▶ _STUDY MATERIAL_
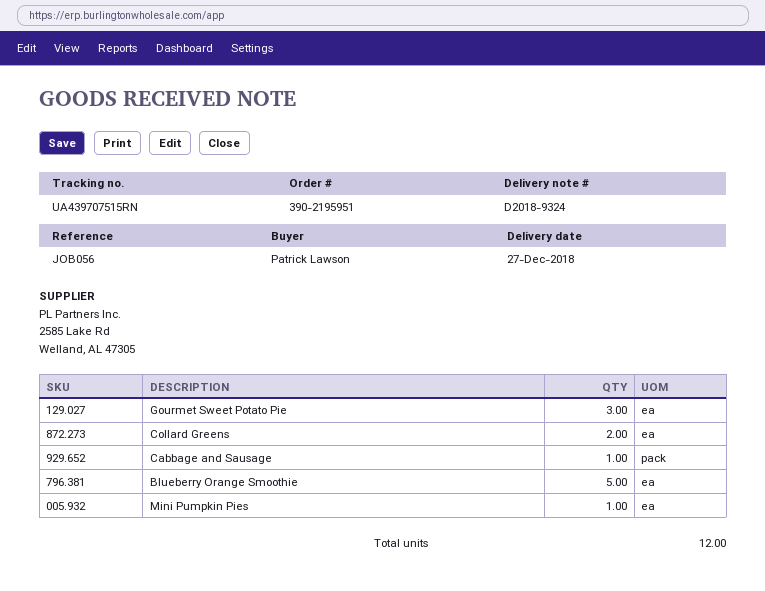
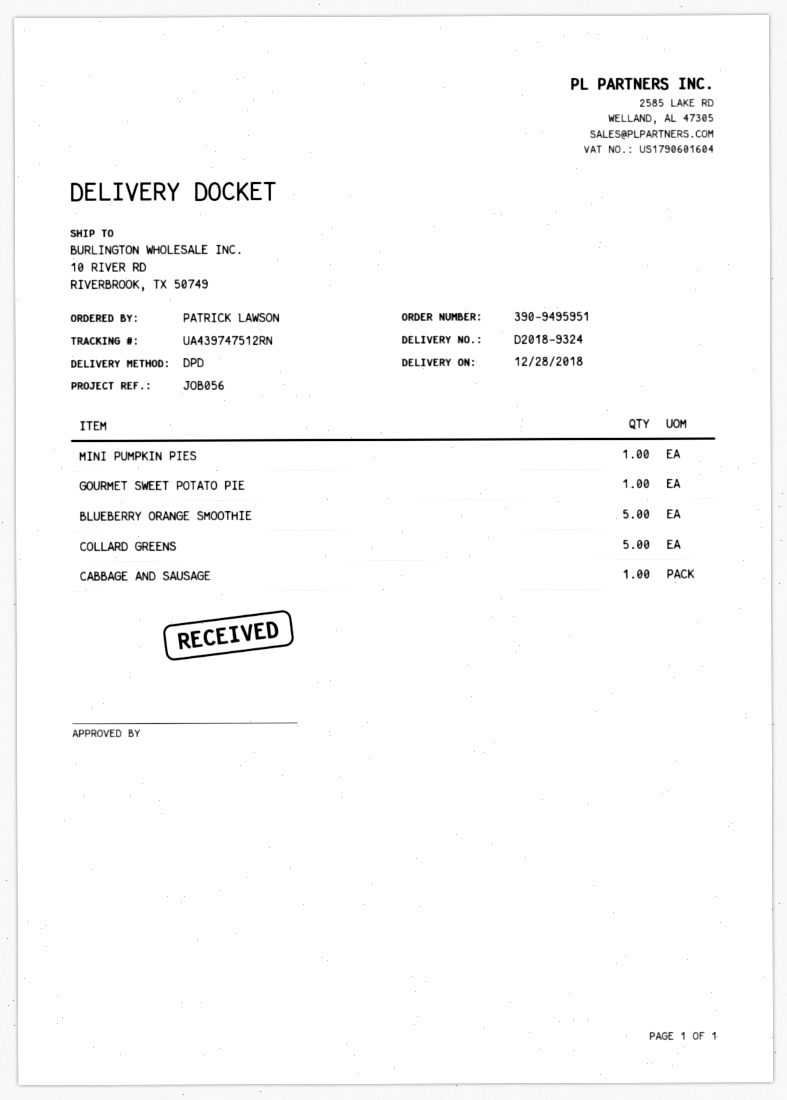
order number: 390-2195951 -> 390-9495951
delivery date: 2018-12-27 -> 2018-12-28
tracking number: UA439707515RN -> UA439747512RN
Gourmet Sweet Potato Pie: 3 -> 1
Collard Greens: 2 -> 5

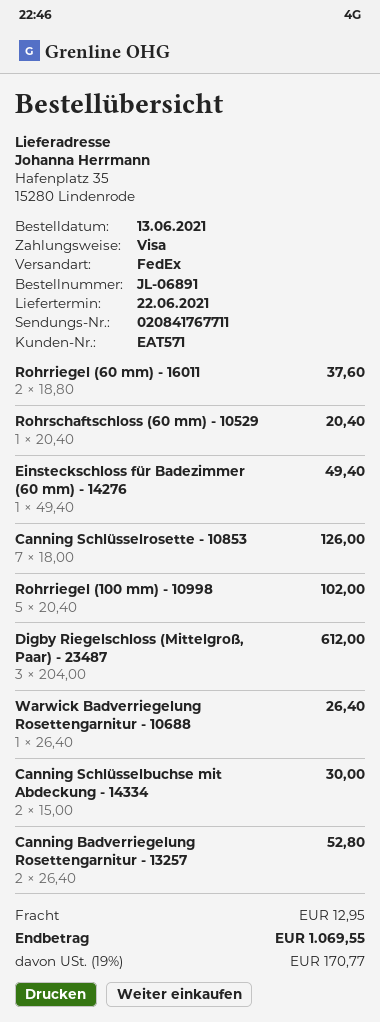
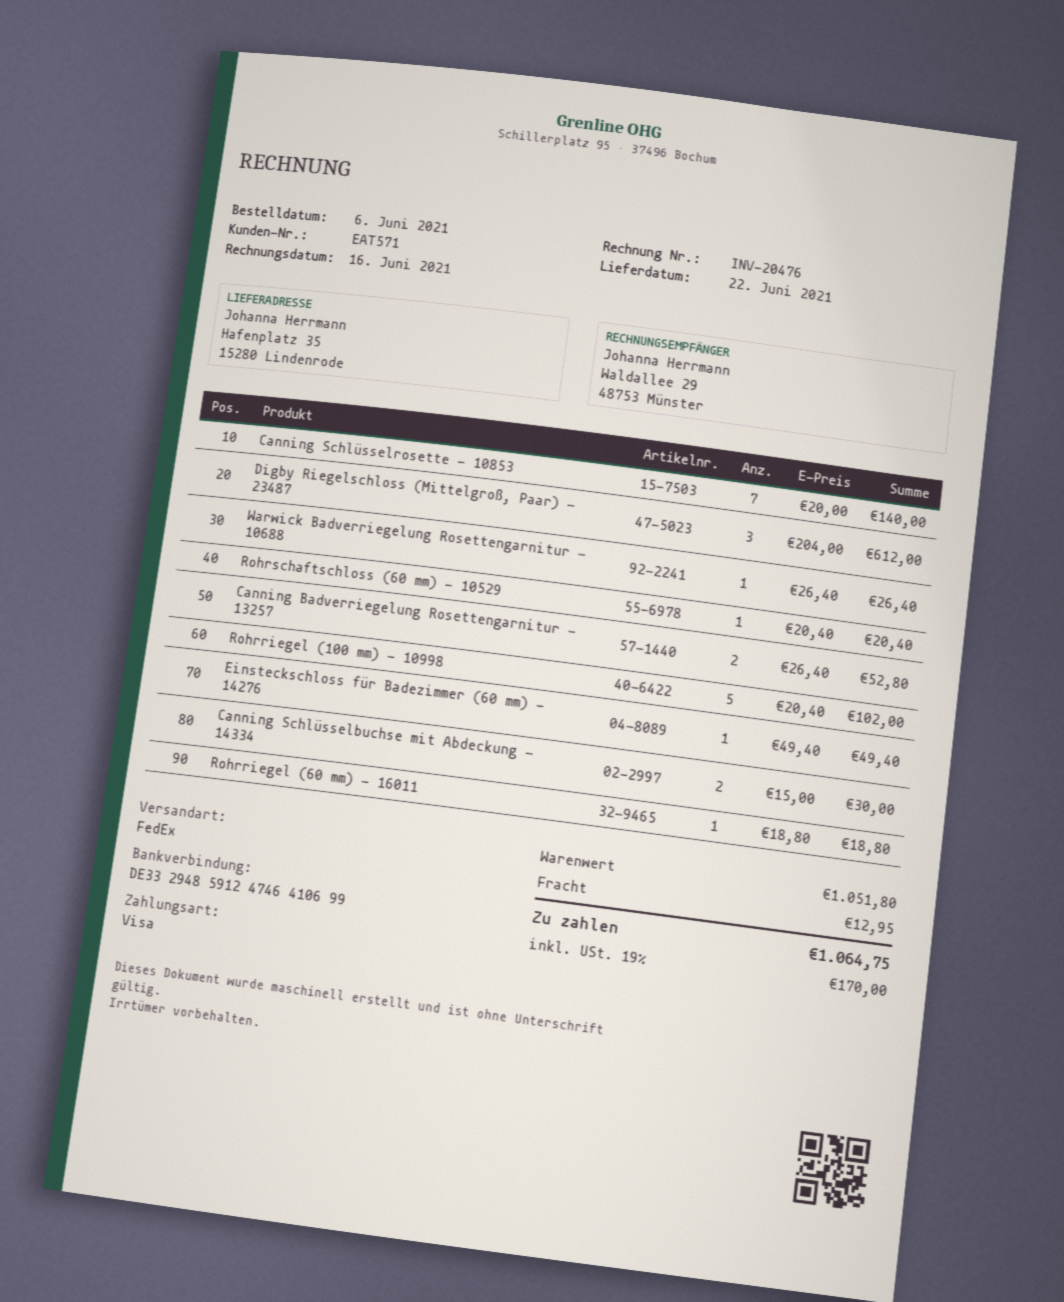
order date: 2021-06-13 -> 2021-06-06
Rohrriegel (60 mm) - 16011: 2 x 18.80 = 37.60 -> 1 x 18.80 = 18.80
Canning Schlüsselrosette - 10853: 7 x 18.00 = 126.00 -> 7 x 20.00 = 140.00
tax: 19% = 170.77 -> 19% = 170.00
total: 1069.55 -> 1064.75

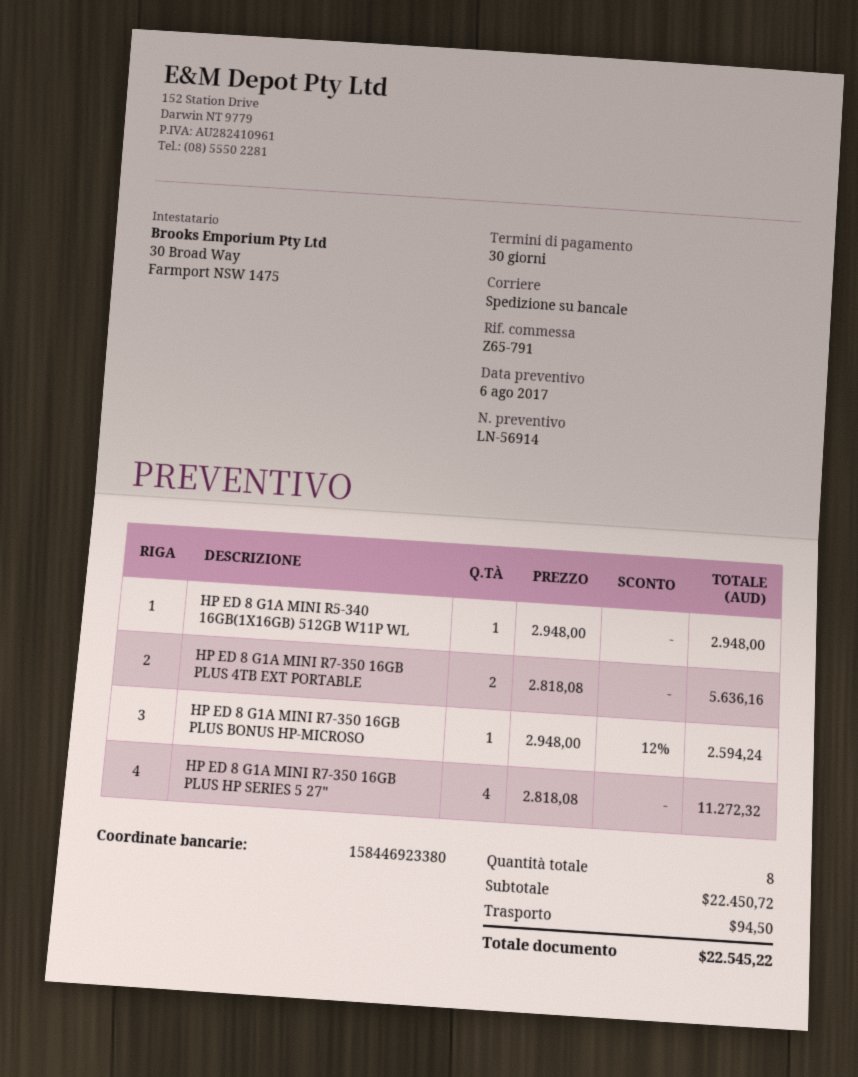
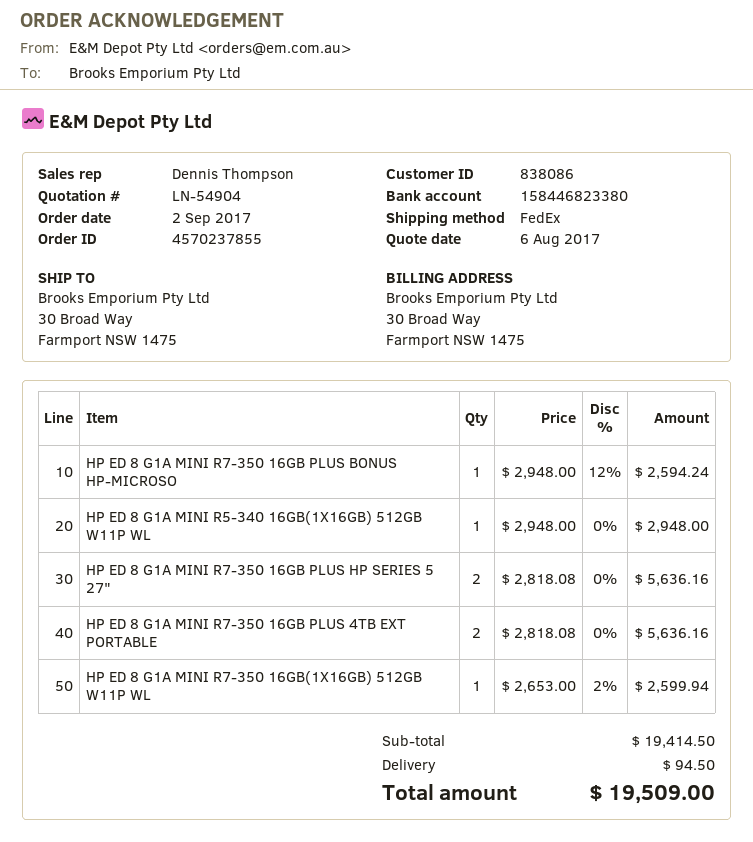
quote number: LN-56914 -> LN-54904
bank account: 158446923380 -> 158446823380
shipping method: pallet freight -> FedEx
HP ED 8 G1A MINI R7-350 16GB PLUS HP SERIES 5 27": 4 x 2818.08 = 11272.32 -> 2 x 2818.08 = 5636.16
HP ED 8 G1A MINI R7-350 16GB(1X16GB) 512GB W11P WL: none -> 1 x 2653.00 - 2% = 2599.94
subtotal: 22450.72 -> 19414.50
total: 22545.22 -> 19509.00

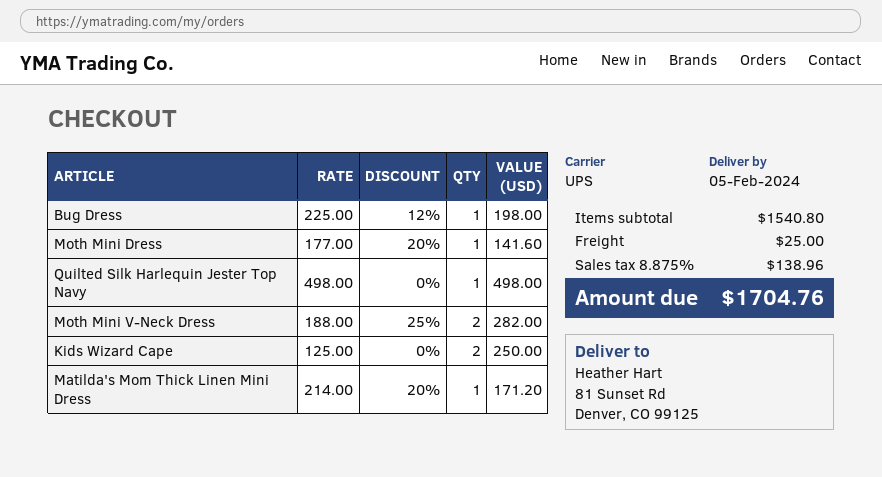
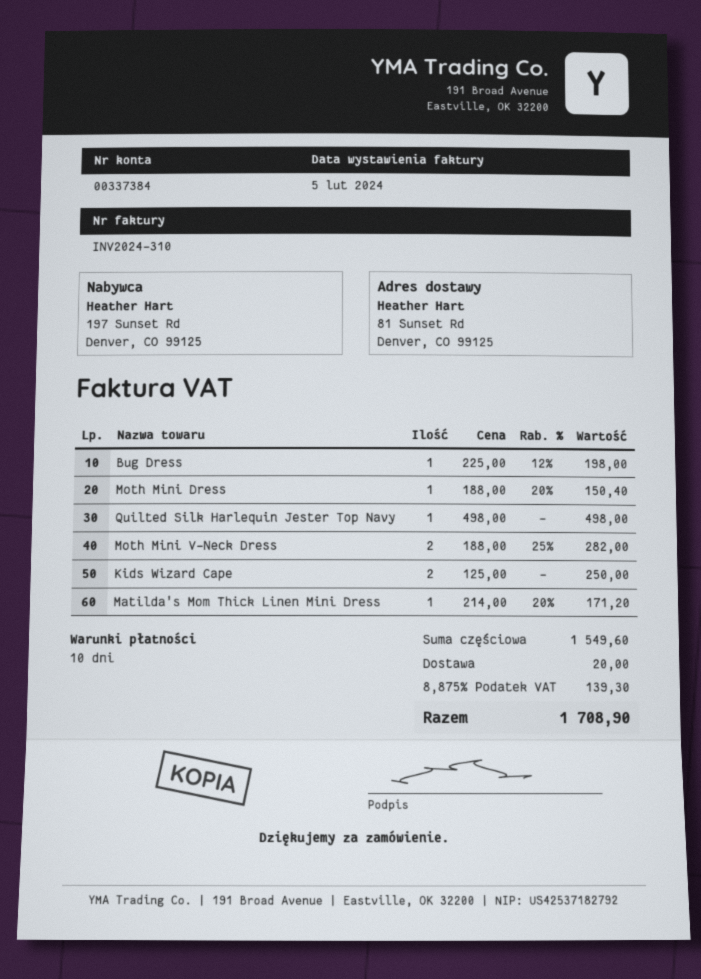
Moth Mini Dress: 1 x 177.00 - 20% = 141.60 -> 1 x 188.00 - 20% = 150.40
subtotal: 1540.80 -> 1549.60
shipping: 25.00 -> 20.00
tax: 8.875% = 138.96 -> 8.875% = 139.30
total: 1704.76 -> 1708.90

▶ _WHAT IS BEING ASKED_
Search the data for "subtotal". Copy every matching line.

▶ _EXERCISE ANSWER_
subtotal: 22450.72 -> 19414.50
subtotal: 1540.80 -> 1549.60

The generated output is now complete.